> Data supplied:
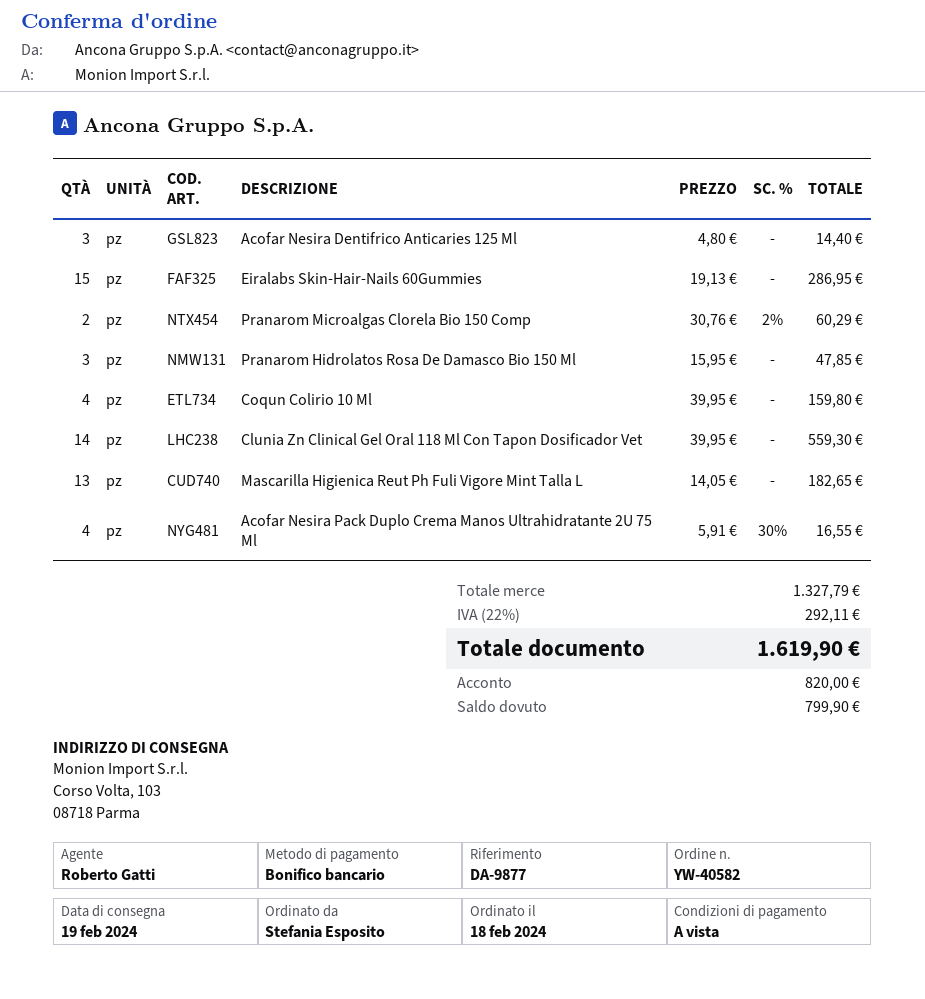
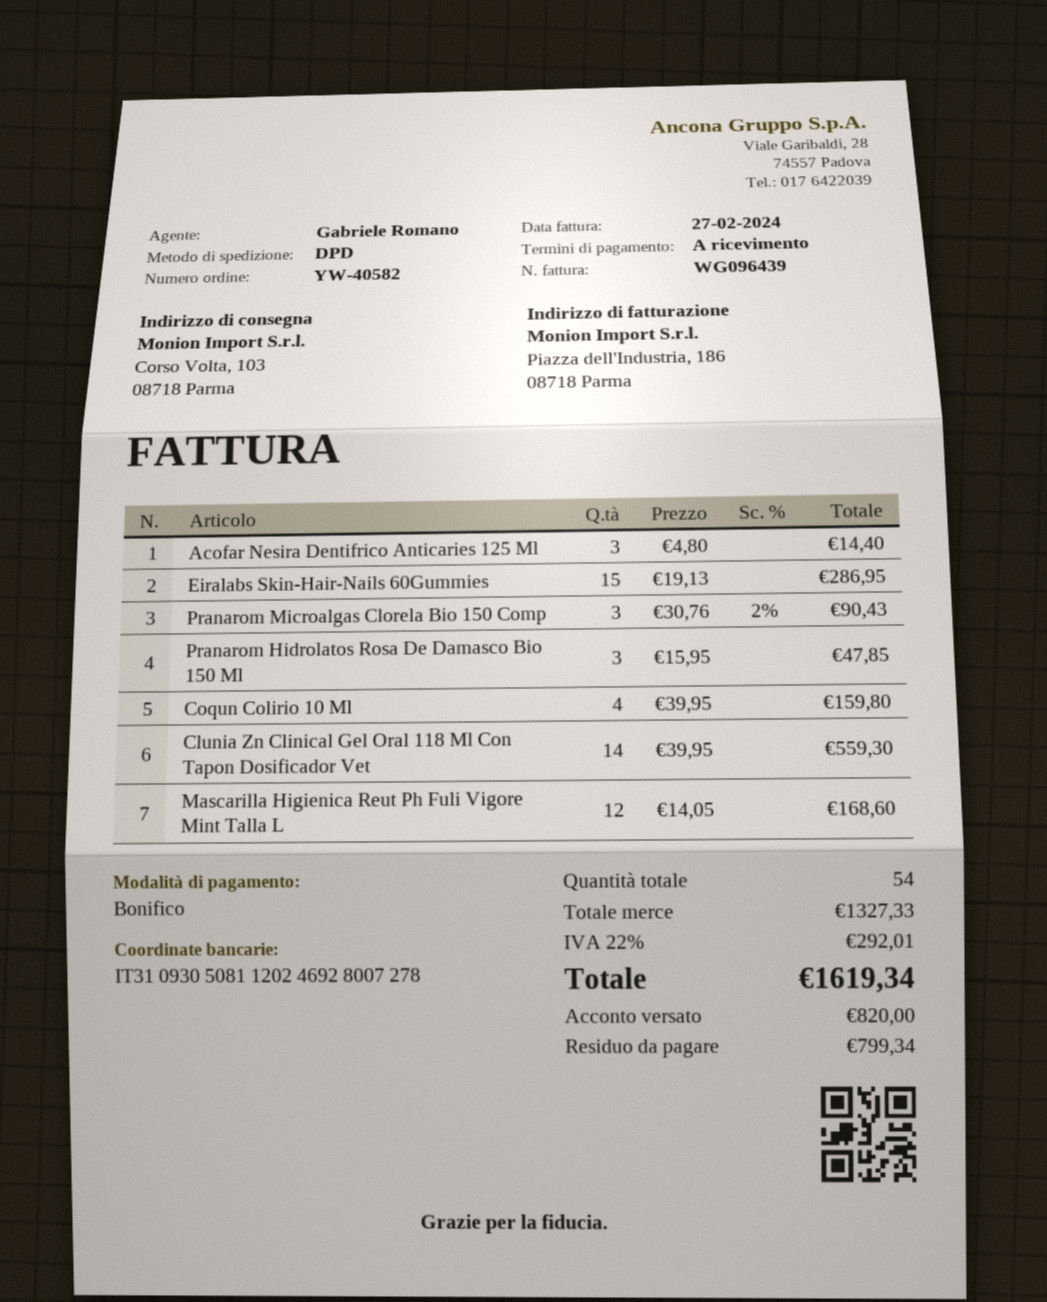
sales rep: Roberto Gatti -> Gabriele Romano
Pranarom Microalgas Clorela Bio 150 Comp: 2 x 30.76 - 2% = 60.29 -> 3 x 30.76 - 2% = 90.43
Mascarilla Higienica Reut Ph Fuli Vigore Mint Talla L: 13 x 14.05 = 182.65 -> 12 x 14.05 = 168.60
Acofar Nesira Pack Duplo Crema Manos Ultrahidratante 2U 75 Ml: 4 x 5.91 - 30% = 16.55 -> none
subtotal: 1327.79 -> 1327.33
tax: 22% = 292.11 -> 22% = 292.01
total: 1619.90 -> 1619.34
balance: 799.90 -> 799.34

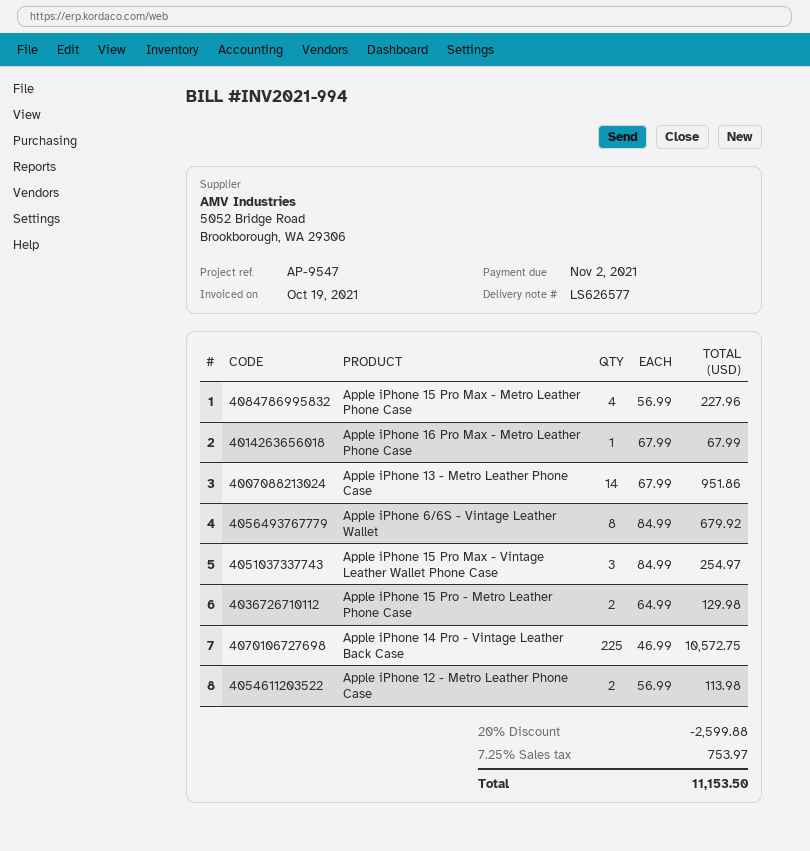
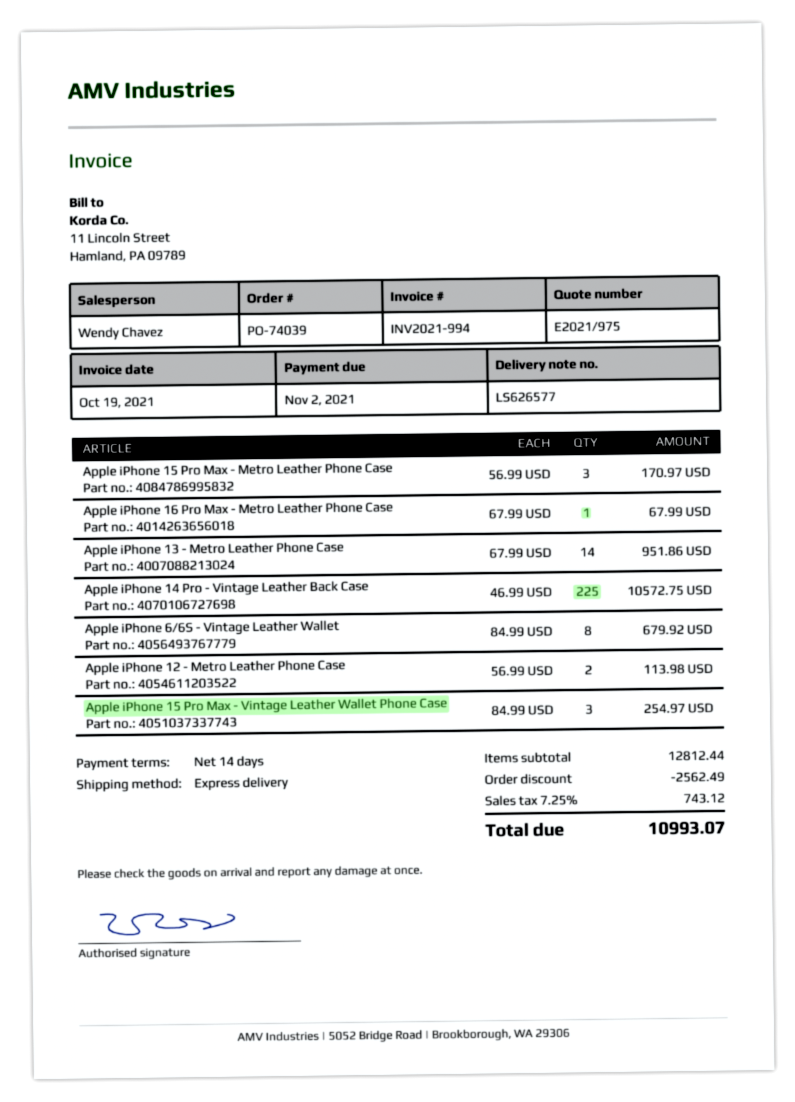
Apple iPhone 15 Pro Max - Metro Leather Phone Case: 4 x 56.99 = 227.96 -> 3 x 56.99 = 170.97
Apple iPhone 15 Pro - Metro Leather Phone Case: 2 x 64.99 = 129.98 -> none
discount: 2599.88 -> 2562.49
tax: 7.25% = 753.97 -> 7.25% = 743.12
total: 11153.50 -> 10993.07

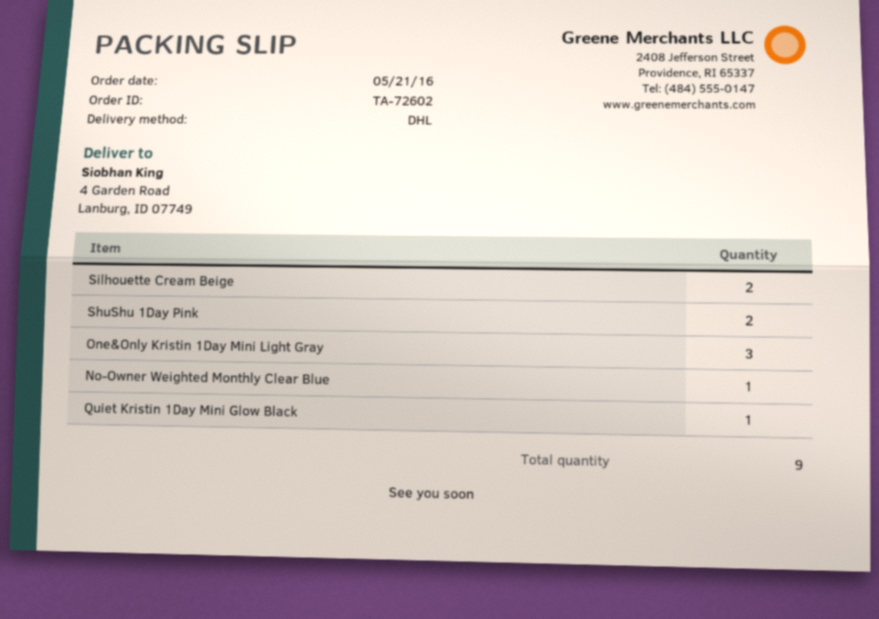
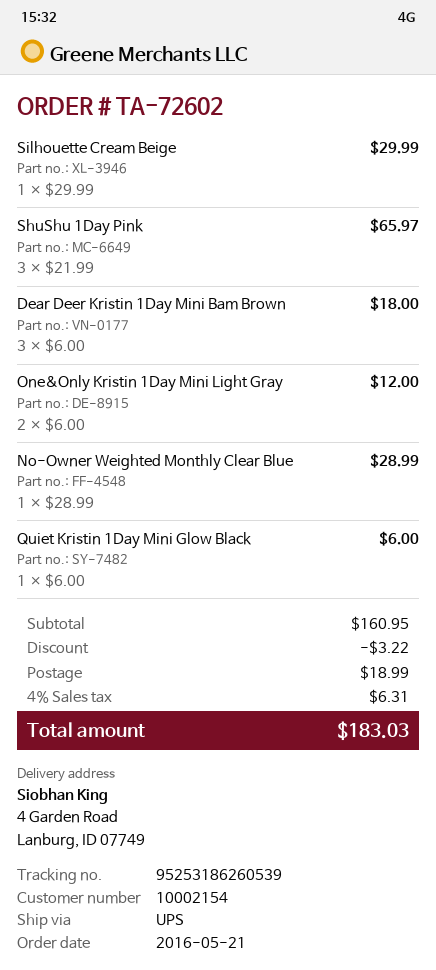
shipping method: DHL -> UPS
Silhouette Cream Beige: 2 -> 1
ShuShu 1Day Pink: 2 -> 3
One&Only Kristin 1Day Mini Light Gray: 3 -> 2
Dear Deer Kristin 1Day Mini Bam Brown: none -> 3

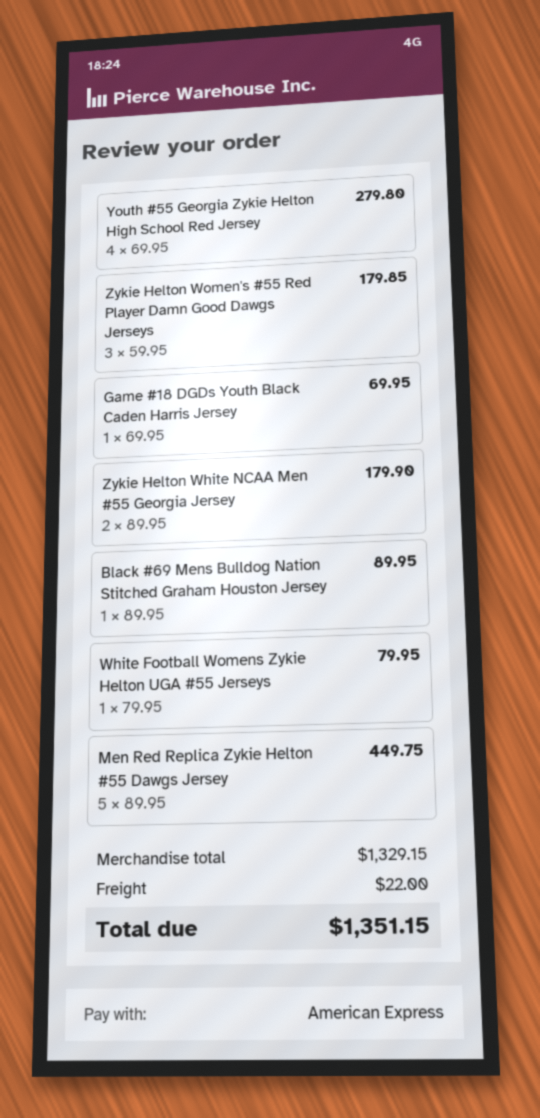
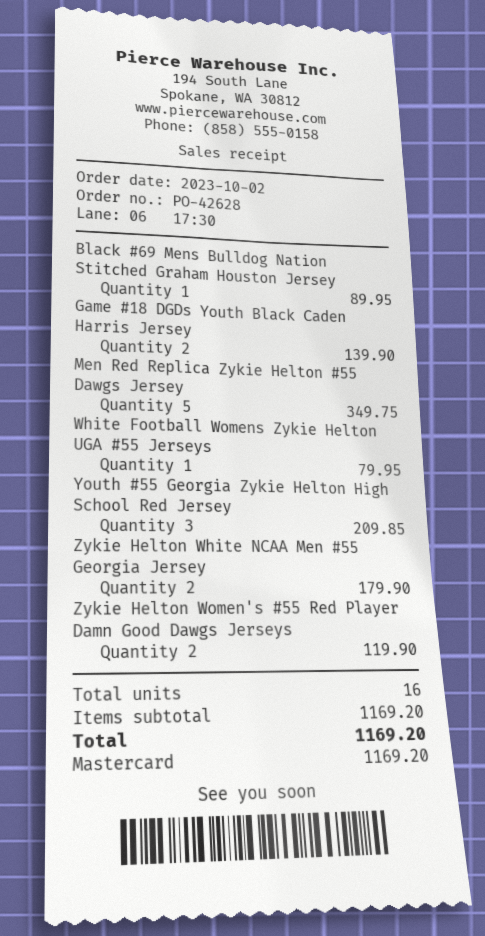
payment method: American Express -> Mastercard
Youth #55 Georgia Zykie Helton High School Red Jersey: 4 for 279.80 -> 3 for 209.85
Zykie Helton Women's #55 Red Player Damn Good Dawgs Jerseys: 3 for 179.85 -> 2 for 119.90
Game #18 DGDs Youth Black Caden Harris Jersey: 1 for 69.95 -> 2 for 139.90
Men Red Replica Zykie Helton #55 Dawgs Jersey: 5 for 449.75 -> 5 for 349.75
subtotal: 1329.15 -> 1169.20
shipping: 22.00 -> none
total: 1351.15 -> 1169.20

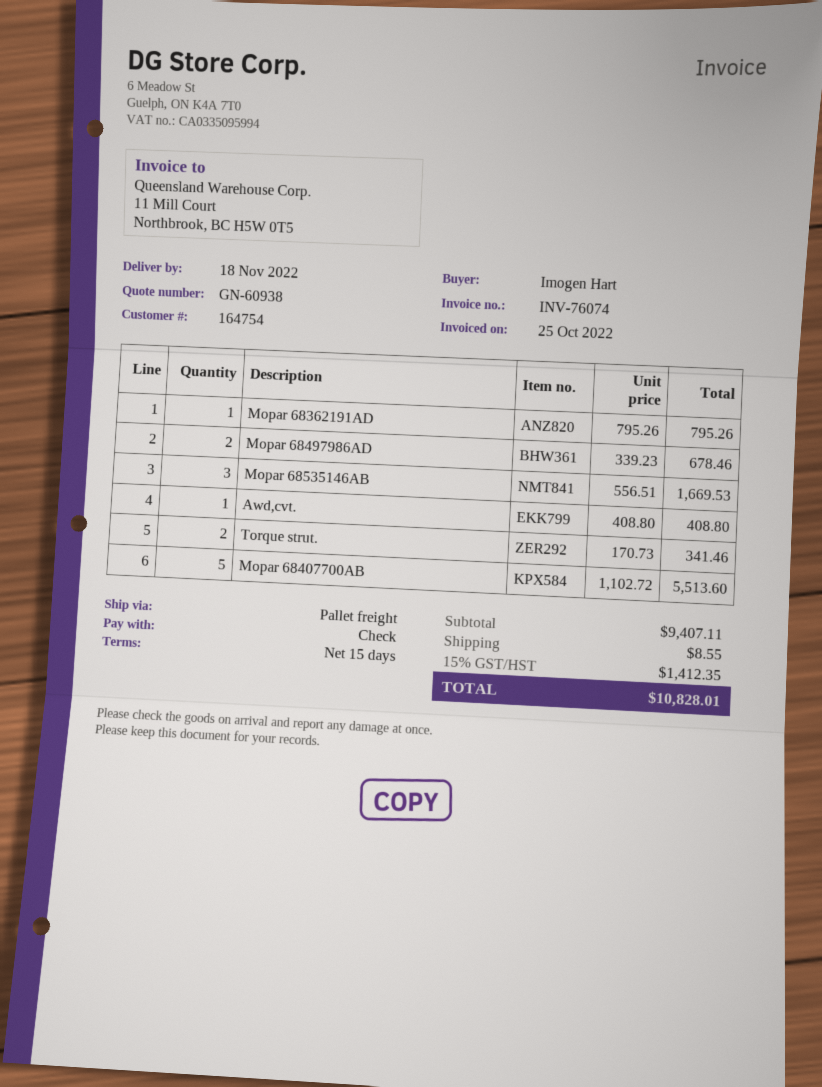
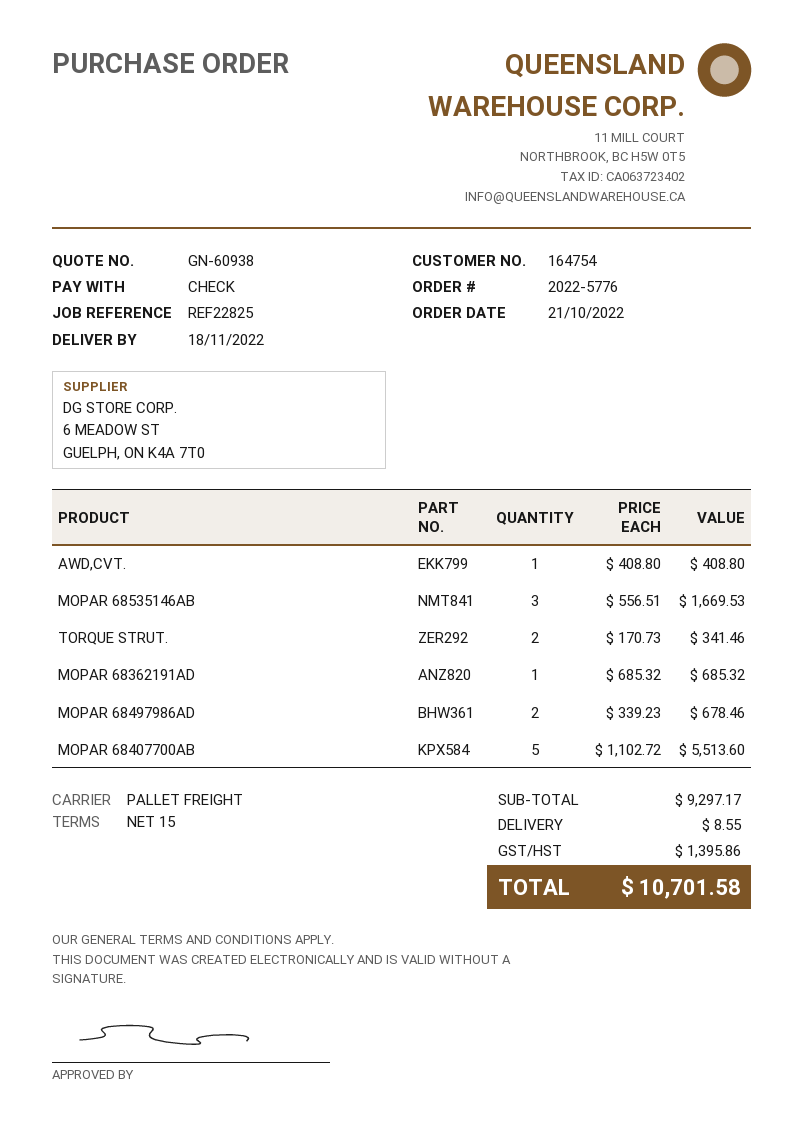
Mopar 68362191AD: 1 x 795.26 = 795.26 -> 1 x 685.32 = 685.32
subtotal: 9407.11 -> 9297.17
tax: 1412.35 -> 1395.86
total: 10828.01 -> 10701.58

> Task to complete:
All that is needed here is the run of lines from the one containing "Game #18 DGDs" through the end of the material above, reproduced exactly and without pictures.

> Answer to this problem:
Game #18 DGDs Youth Black Caden Harris Jersey: 1 for 69.95 -> 2 for 139.90
Men Red Replica Zykie Helton #55 Dawgs Jersey: 5 for 449.75 -> 5 for 349.75
subtotal: 1329.15 -> 1169.20
shipping: 22.00 -> none
total: 1351.15 -> 1169.20

Mopar 68362191AD: 1 x 795.26 = 795.26 -> 1 x 685.32 = 685.32
subtotal: 9407.11 -> 9297.17
tax: 1412.35 -> 1395.86
total: 10828.01 -> 10701.58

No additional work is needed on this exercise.